Somewhere up north the weather is already turning to fall. Even though it's only the beginning of September, the faint whispers of changing seasons float on the cool air. The fishing and hunting lodges are starting to close up for the season and the bush planes that swoop down to the tea colored lake surface like big insects are no longer bringing in guests. The winters are long here, and vicious, and preparations for the season must be taken far in advance. The pike are still biting at the line though, just as the swarms of mosquitos that hover around the moss covered tree stumps still buzz annoyingly in your ear. The season for the Aurora Borealis is soon to pick up as winter lies ahead, and soon the empty night sky will be pulsing with their faint pale color.

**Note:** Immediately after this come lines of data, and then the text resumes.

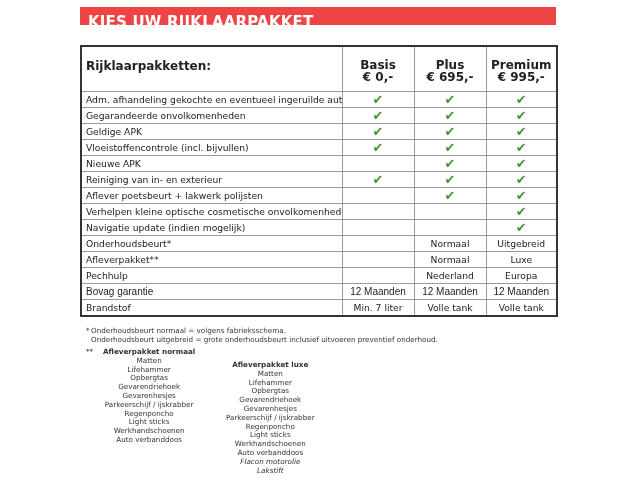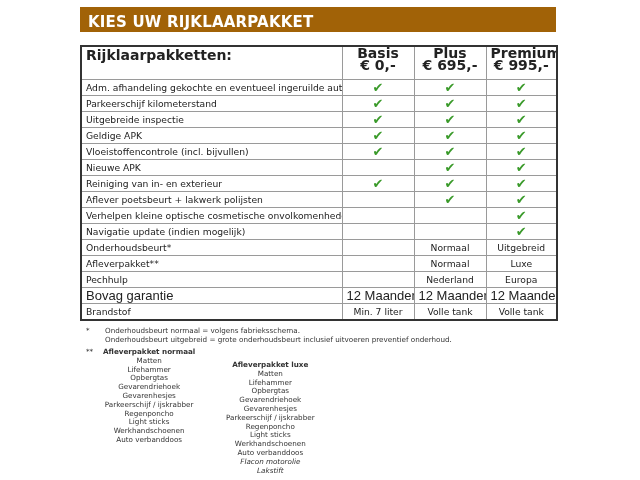--- a/index.html
+++ b/index.html
@@ -1,29 +1,29 @@
 <!DOCTYPE html>
 <html><head>
 <meta charset="utf-8">
 <style>
   html, body { margin:0; padding:0; background:#ffffff; }
   body { width:640px; height:480px; position:relative; overflow:hidden; font-family:"DejaVu Sans", sans-serif; color:#222; }
-  .title-bar { position:absolute; left:80px; top:7px; width:476px; height:25px; background:#a16207; }
+  .title-bar { position:absolute; left:80px; top:7px; width:476px; height:18px; background:#ef4444; }
   .title-bar span { position:absolute; left:8px; top:6px; color:#fff; font-weight:bold; font-size:15px; letter-spacing:0.2px; }
   table.pk { position:absolute; left:80px; top:45px; width:476px; border-collapse:collapse; border:2px solid #333; font-size:9.2px; table-layout:fixed; }
   table.pk td, table.pk th { border:1px solid #9a9a9a; padding:0 4px; height:15px; white-space:nowrap; overflow:hidden; }
-  table.pk th { height:32px; font-weight:bold; font-size:14px; vertical-align:top; padding-top:0; }
+  table.pk th { height:32px; font-weight:bold; font-size:12px; vertical-align:top; padding-top:12px; }
   table.pk th.first { text-align:left; }
   table.pk th.col { text-align:center; line-height:12px; }
   table.pk td.c { text-align:center; }
   .check { color:#3a9a2a; font-weight:bold; font-size:13px; line-height:13px; }
-  tr.big td { font-size:13px; font-family:"Liberation Sans", sans-serif; }
+  tr.big td { font-size:10px; font-family:"Liberation Sans", sans-serif; }
   .notes { position:absolute; left:86px; top:327px; font-size:7.2px; line-height:8.8px; color:#333; }
   .notes .star { position:absolute; left:0; }
-  .notes .txt { position:absolute; left:19px; white-space:nowrap;text-align:center; }
+  .notes .txt { position:absolute; left:5px; white-space:nowrap;text-align:center; }
   .pkgcol { position:absolute; white-space:nowrap;text-align:center; }
   .pkgcol .h { font-weight:bold; }
   .pkgcol .i { font-style:italic; }
 </style>
 </head>
 <body>
 
 <div class="title-bar">
   <span>KIES UW RIJKLAARPAKKET</span>
 </div>
@@ -53,27 +53,21 @@
     </tr>
   </thead>
   <tbody id="rows">
       <tr>
         <td>Adm. afhandeling gekochte en eventueel ingeruilde auto</td>
         <td class="c"><span class="check">✔</span></td>
         <td class="c"><span class="check">✔</span></td>
         <td class="c"><span class="check">✔</span></td>
       </tr>
       <tr>
-        <td>Parkeerschijf kilometerstand</td>
-        <td class="c"><span class="check">✔</span></td>
-        <td class="c"><span class="check">✔</span></td>
-        <td class="c"><span class="check">✔</span></td>
-      </tr>
-      <tr>
-        <td>Uitgebreide inspectie</td>
+        <td>Gegarandeerde onvolkomenheden</td>
         <td class="c"><span class="check">✔</span></td>
         <td class="c"><span class="check">✔</span></td>
         <td class="c"><span class="check">✔</span></td>
       </tr>
       <tr>
         <td>Geldige APK</td>
         <td class="c"><span class="check">✔</span></td>
         <td class="c"><span class="check">✔</span></td>
         <td class="c"><span class="check">✔</span></td>
       </tr>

Pretty soon moose season will be starting and shortly after the bears will be seeking their dens to hibernate. Though up here, in this solitude it is unlikely anyone will take a moose.
Nakina, a small town surrounded by a vast ocean of forest and lakes, is getting busier too. As the bush planes swoop in and return the hunting guides and staff home, the population of the small town has grown considerably. Everyone returning has a story from this season 'on the lake' the big moose they saw, the biggest pike they caught, the goofy city boy who fell out of the bush plane and into the cold waters of the lake. Some will stick out the winter in Nakina, moose hunting, working on arranging trips for customers for the next season, making repairs to their home, but others will leave Nakina and visit family in Toronto or travel the sportsman circuit in the US.

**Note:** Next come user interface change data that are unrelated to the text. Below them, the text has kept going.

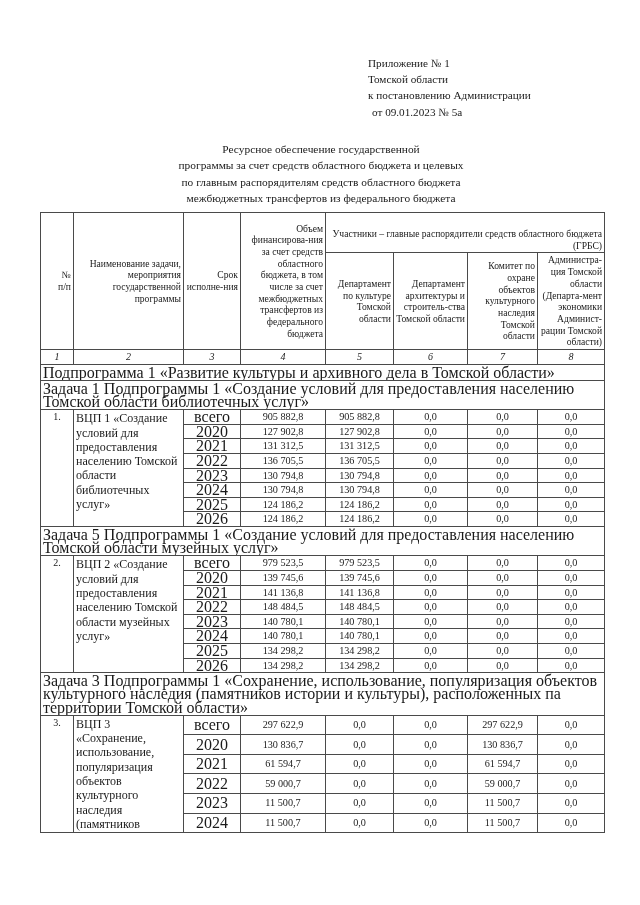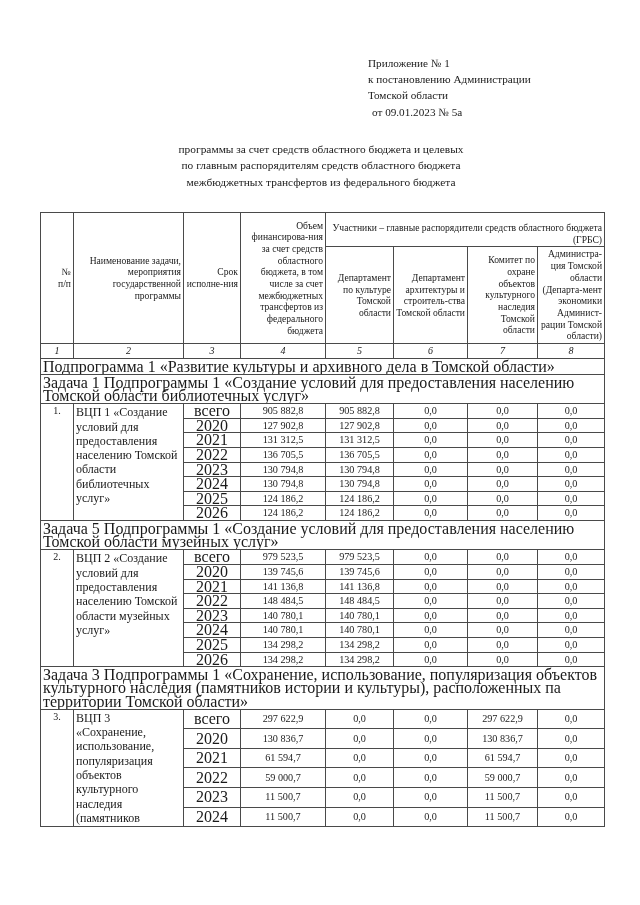--- a/index.html
+++ b/index.html
@@ -112,26 +112,27 @@
   col.c7 { width: 70px; }
   col.c8 { width: 67px; }
 </style>
 </head>
 <body>
 
 <div class="page">
 
   <div class="doc-header">
     <div>Приложение № 1</div>
+    <div>Томской области</div>
     <div>к постановлению Администрации</div>
-    <div>Томской области</div>
     <div class="indent">от 09.01.2023 № 5а</div>
   </div>
 
   <div class="doc-title">
+    <div>Ресурсное обеспечение государственной</div>
     <div>программы за счет средств областного бюджета и целевых</div>
     <div>по главным распорядителям средств областного бюджета</div>
     <div>межбюджетных трансфертов из федерального бюджета</div>
   </div>
 
   <div class="tbl-wrap">
     <table class="main">
       <colgroup>
         <col class="c1">
           <col class="c2">
@@ -141,21 +142,21 @@
           <col class="c6">
           <col class="c7">
           <col class="c8">
       </colgroup>
       <tbody id="tbody-main">
           <tr>
             <td class="hdr-cell" rowspan="2">№<br>п/п</td>
             <td class="hdr-cell" rowspan="2">Наименование задачи, мероприятия государственной программы</td>
             <td class="hdr-cell" rowspan="2">Срок исполне-ния</td>
             <td class="hdr-cell" rowspan="2">Объем финансирова-ния за счет средств областного бюджета, в том числе за счет межбюджетных трансфертов из федерального бюджета</td>
-            <td class="hdr-cell" colspan="4" style="vertical-align:top!important;padding-top:9px;">Участники – главные распорядители средств областного бюджета (ГРБС)</td>
+            <td class="hdr-cell" colspan="4" style="vertical-align:top!important;padding-top:15px;">Участники – главные распорядители средств областного бюджета (ГРБС)</td>
           </tr>
           <tr>
             <td class="hdr-cell">Департамент по культуре Томской области</td>
             <td class="hdr-cell">Департамент архитектуры и строитель-ства Томской области</td>
             <td class="hdr-cell">Комитет по охране объектов культурного наследия Томской области</td>
             <td class="hdr-cell">Администра-ция Томской области (Департа-мент экономики Админист-рации Томской области)</td>
           </tr>
           <tr class="numrow">
             <td>1</td>
             <td>2</td>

With the changing of the seasons the smell of campfires and stove fires is more welcoming. Like an old friend the smell of woodsmoke drifts across the vast waters of the lake and into the town of Wawa. The big goose that is the town's pride needs to be repaired before this next winter knocks it down again. The students who work at the local trading post and tourist stop are getting ready to go back to school, either at the local high school or farther away to colleges in Toronto or Waterloo.
Months from now when the last snow has melted in the shade of the pine trees, the lakes will still be there, full of life and unchanged, sometime from now when I return I know theyll be the same. As the overgrown ghosts of former settlements show, up north is a place where nature won't bend the knee to man's advances.